This important study describes a model neural circuit that learns to optimally represent its inputs subject to an information capacity limit. This novel hypothesis provides a bridge between the theoretical frameworks of rate-distortion theory and neural population coding. Convincing evidence is presented that this model can account for a range of empirical phenomena in the visual working memory literature.

https://doi.org/10.7554/eLife.79450.sa0

Introduction

All memory systems are capacity limited in the sense that a finite amount of information about the past can be stored and retrieved without error. Most digital storage systems are designed to work without error. Memory in the brain, by contrast, is error-prone. In the domain of working memory, these errors follow well-behaved functions of set size, variability, attention, among other factors. An important insight into the nature of such regularities was the recognition that they may emerge from maximization of memory performance subject to a capacity limit or encoding cost (Sims et al., 2012; Sims, 2015; van den Berg and Ma, 2018; Bates et al., 2019; Bates and Jacobs, 2020; Brady et al., 2009; Nassar et al., 2018).

Rate-distortion theory (Shannon, 1959) provides a general formalization of the memory optimization problem (reviewed in Sims, 2016). The costs of memory errors are specified by a distortion function; the capacity of memory is specified by an upper bound on the mutual information between the inputs (memoranda) and outputs (reconstructions) of the memory system.
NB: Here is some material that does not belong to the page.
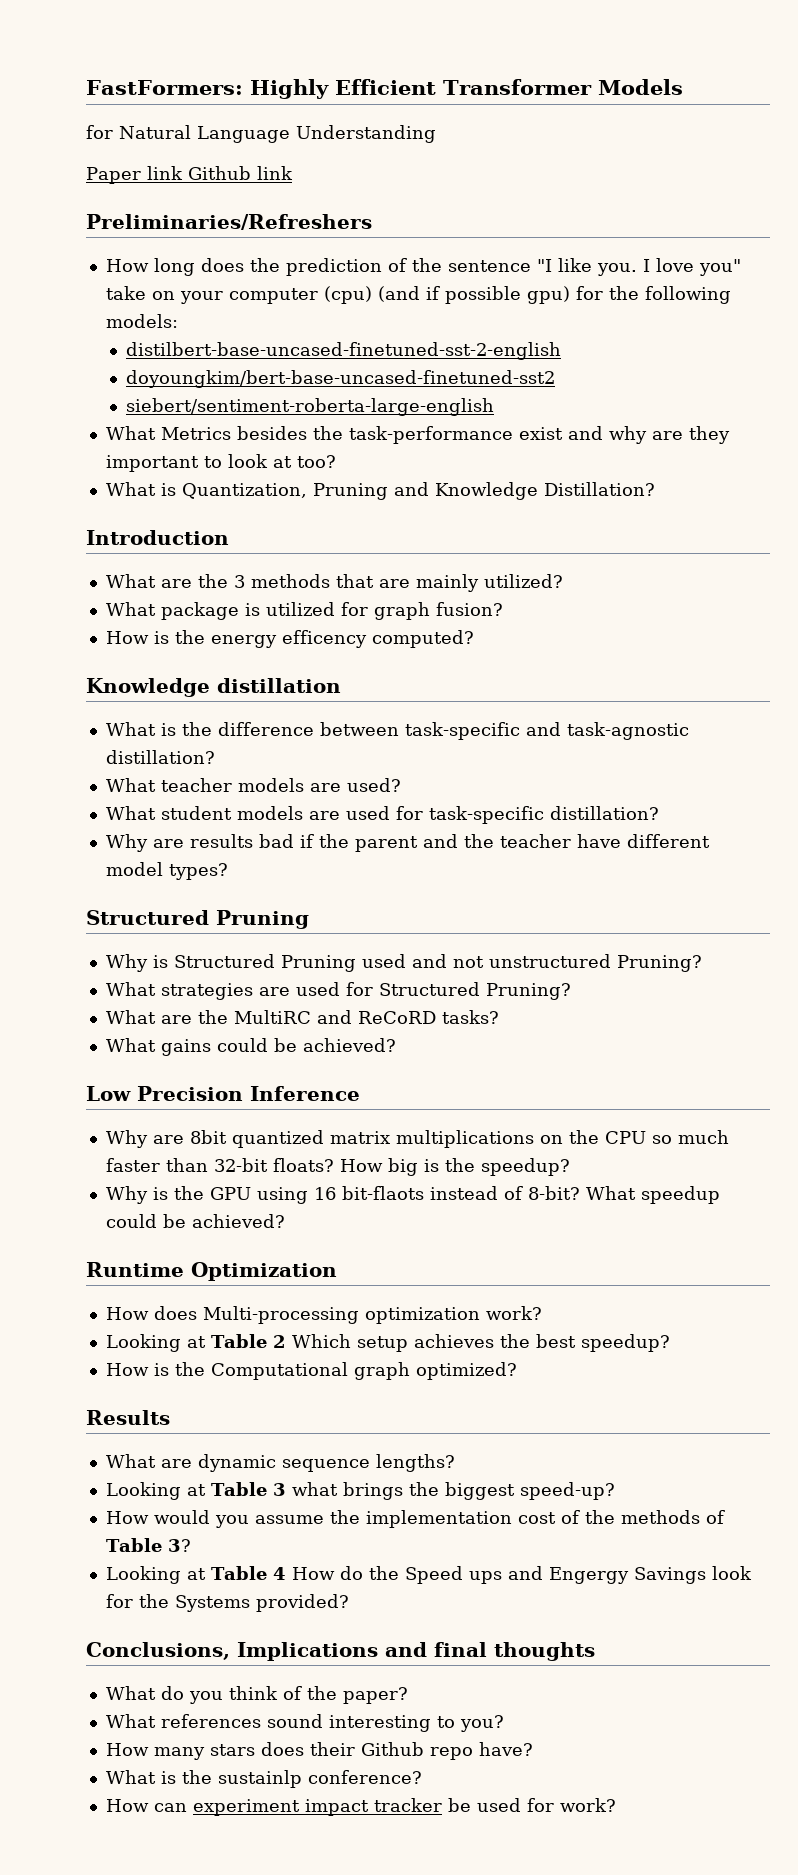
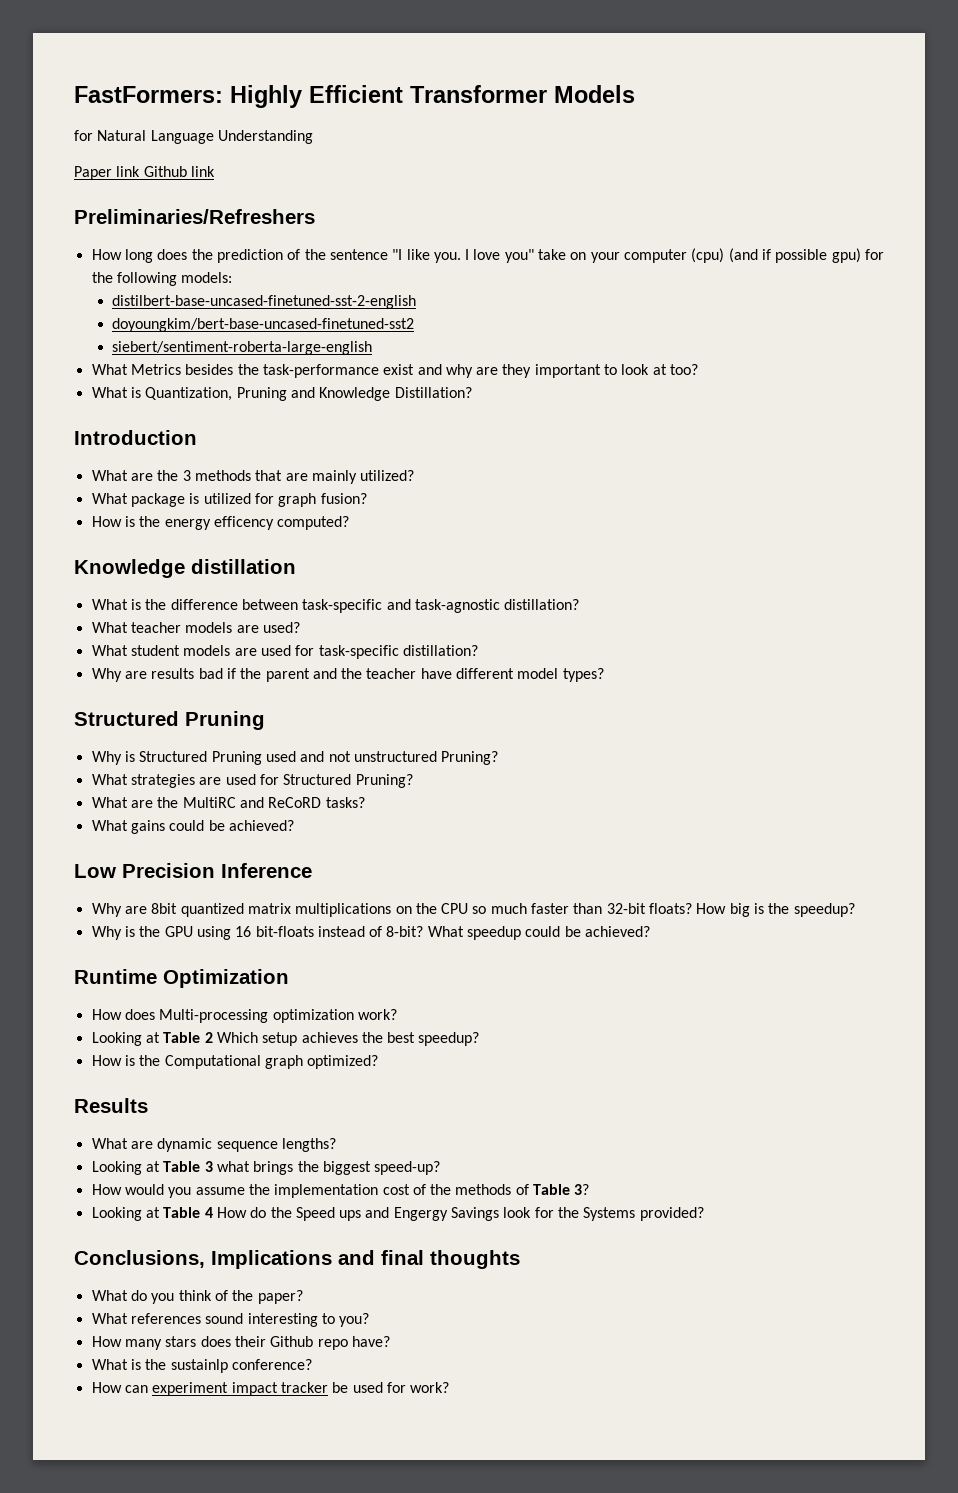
- Why is the GPU using 16 bit-flaots instead of 8-bit?
+ Why is the GPU using 16 bit-floats instead of 8-bit?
Systems with higher capacity can achieve lower expected distortion, tracing out an optimal trade-off curve in the rate-distortion plane. The hypothesis that human memory operates near the optimal trade-off curve allows one to deduce several known regularities of working memory errors, some of which we describe below. Past work has studied rate-distortion trade-offs in human memory (Sims et al., 2012; Sims, 2015; Nagy et al., 2020), as well as in other domains such as category learning (Bates et al., 2019), perceptual identification (Sims, 2018), visual search (Bates and Jacobs, 2020), linguistic communication (Zaslavsky et al., 2018), and decision making (Gershman, 2020; Lai and Gershman, 2021).
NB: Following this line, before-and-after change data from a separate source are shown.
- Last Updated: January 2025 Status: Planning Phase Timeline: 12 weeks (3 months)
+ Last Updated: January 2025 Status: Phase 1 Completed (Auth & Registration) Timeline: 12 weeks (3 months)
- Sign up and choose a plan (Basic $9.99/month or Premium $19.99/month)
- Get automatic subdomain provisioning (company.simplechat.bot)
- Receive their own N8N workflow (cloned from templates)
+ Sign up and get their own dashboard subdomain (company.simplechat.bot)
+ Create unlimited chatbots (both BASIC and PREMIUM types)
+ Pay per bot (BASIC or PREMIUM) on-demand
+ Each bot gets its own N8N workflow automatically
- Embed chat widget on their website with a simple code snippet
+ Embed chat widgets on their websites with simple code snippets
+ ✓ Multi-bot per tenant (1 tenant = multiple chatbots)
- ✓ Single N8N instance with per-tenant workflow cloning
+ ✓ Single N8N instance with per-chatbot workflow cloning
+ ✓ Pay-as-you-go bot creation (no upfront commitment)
Our goal is to show how the abstract rate-distortion framework can be realized in a neural circuit using population coding. As exemplified by the work of Bays and his colleagues, population coding offers a systematic account of working memory performance (Bays, 2014; Bays, 2015; Bays, 2016; Schneegans and Bays, 2018; Schneegans et al., 2020; Taylor and Bays, 2018; Tomić and Bays, 2018), according to which errors arise from the readout of a noisy spiking population that encodes memoranda. We show that a modified version of the population coding model implements the celebrated Blahut–Arimoto algorithm for rate-distortion optimization (Blahut, 1972; Arimoto, 1972). The modified version can explain a number of phenomena that were puzzling under previous population coding accounts, such as serial dependence (the influence of previous trials on performance; Kiyonaga et al., 2017).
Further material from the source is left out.